Though Auteme was fine with the heat -- being able to control her body temperature through Tapas came in handy -- her legs were getting a little tired, and in the distance the sun met the horizon, casting the sky aglow in red and pink. The desert sands darkened. She stopped for a moment, staring into the distance. The stars must be brilliant here, she thought. Coruscant's lights were so often blinding. When was the last time she'd been able to pause?

They approached the large tent that she'd pointed out. The weathered flaps seemed sturdy enough; this was known as the only pit-stop along the road, and one didn't survive on Jakku by being fragile or fancy. Auteme pulled down her hood and pushed aside the cloth that hung over the entrance, poking her head inside.
 
Auteme Auteme

Sweat glistened across her forehead with a sheen that made it difficult to discern if the gentle sheen she put off was from her now damp skin or just her skin in and of itself. As she pulled the hood off to wipe at it with the top of her wrist she found her golden locks smudged back and forth to form a mop-like layer of hair that seemingly promised to drown her in an ocean that was entirely of her own making. It was uncomfortable, it was even frustrating, but it was also something Aeris had been fully prepared for when she was sent on this mission.

“This was the place.” She confirmed with her traveling partner. They stepped inside and were met by another form of heat. It was stale, yet just the slightest bit more tolerable. The heat didn’t so much waft off of them in here as much as it simply existed. A pressure — no, expectation — for the wind to strike them made it all the more warmer.

“Tam pueanka?” The all too throaty voice of an Ithorian bellowed from aross a small counter before them.
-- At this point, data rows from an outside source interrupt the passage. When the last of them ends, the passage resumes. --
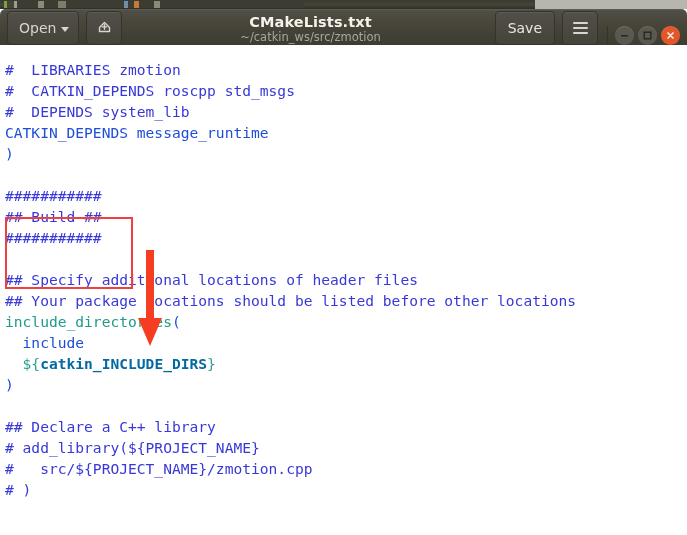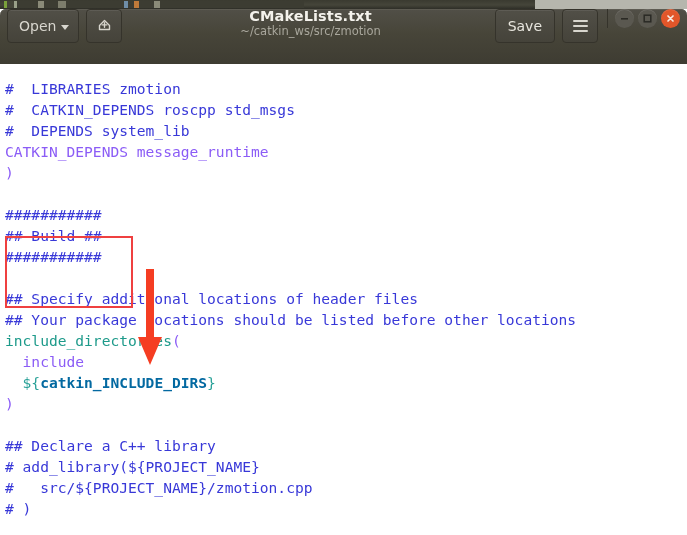--- a/index.html
+++ b/index.html
@@ -56,27 +56,27 @@
   #window {
     position: absolute;
     top: 9px; left: 0;
     width: 687px;
     height: 526px;
   }
 
   
   #titlebar {
     position: relative;
-    height: 55px;
+    height: 36px;
     background: linear-gradient(to bottom, #514f47 0%, #474539 45%, #3e3c32 100%);
     border-top-left-radius: 6px;
     border-top-right-radius: 6px;
     box-shadow: inset 0 1px 0 #5d5b52;
     display: flex;
-    align-items: flex-start;
+    align-items: flex-end;
     padding: 0 7px;
     box-sizing: border-box;
   }
 
   .hbtn {
     background: linear-gradient(to bottom, #514f47, #45433a);
     border: 1px solid #35332b;
     border-radius: 4px;
     color: #d8d6ce;
     font-size: 14px;
@@ -181,21 +181,21 @@
   }
   #code-layer {
     position: absolute;
     top: -7px;
     left: 5px;
     right: 0;
   }
   .code-line { height: 21px; }
 
   .tok-comment { color: #3838d8; }
-  .tok-plain   { color: #8b5cf6; }
+  .tok-plain   { color: #1d4ed8; }
   .tok-func    { color: #1d9a8a; }
   .tok-varsym  { color: #2aa198; }
   .tok-var     { color: #0369a1; font-weight: bold; }
 
   
   #annotation-box {
     position: absolute;
     left: 5px;
     top: 172px;
     width: 128px;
A look of surprise lingered in their eyes as they looked at the two hooded figures that had just entered their establishment. “Haku cheesba halanh uba du?”

“Yes, first time here.” Aeris said and stepped forward to greet the one receiving them. “We’re interested in finding a place to sleep.”

The Ithorian hummed with a slow nod as they began to look out across the room, his three-digit hand pointed at one of the nearby goons who quickly rose up in a hurry to come over. After a brief exchange between the manager and his hireling a key was deposited into Aeris’ hand who in turn handed the owner a small sum of money for the service. The key fell from her hand and into Auteme’s as she slowly nodded at the owner.

“Door three. Understood.” She said and turned around to face her fellow knight, her head gently inclined to urge the shorter one to get moving again. They would walk until they found another flap with the number three ever so crudely painted onto it, and as they stepped inside they would find it was just one tent attached to another. But even so Aeris had slept in worse places.

A deep breath caused her chest to rise before she eased it down again with a slow, held back exhale not too unlike a Jedi finding her center again. People were always an interesting experience. At the very least, unlike last time, she was sharing a room with someone she knew this time around.

“I know I said it on the trip here,” Aeris said as her eyes closed to let in another deep breath. “But I am still glad we get the chance to actually get to know each other.”

She exhaled what little remained of her breath. Emptied her lung before she inhaled again to let the pressure build against the tension in her chest and let go again. Eyes opened and she gave off a weak smile.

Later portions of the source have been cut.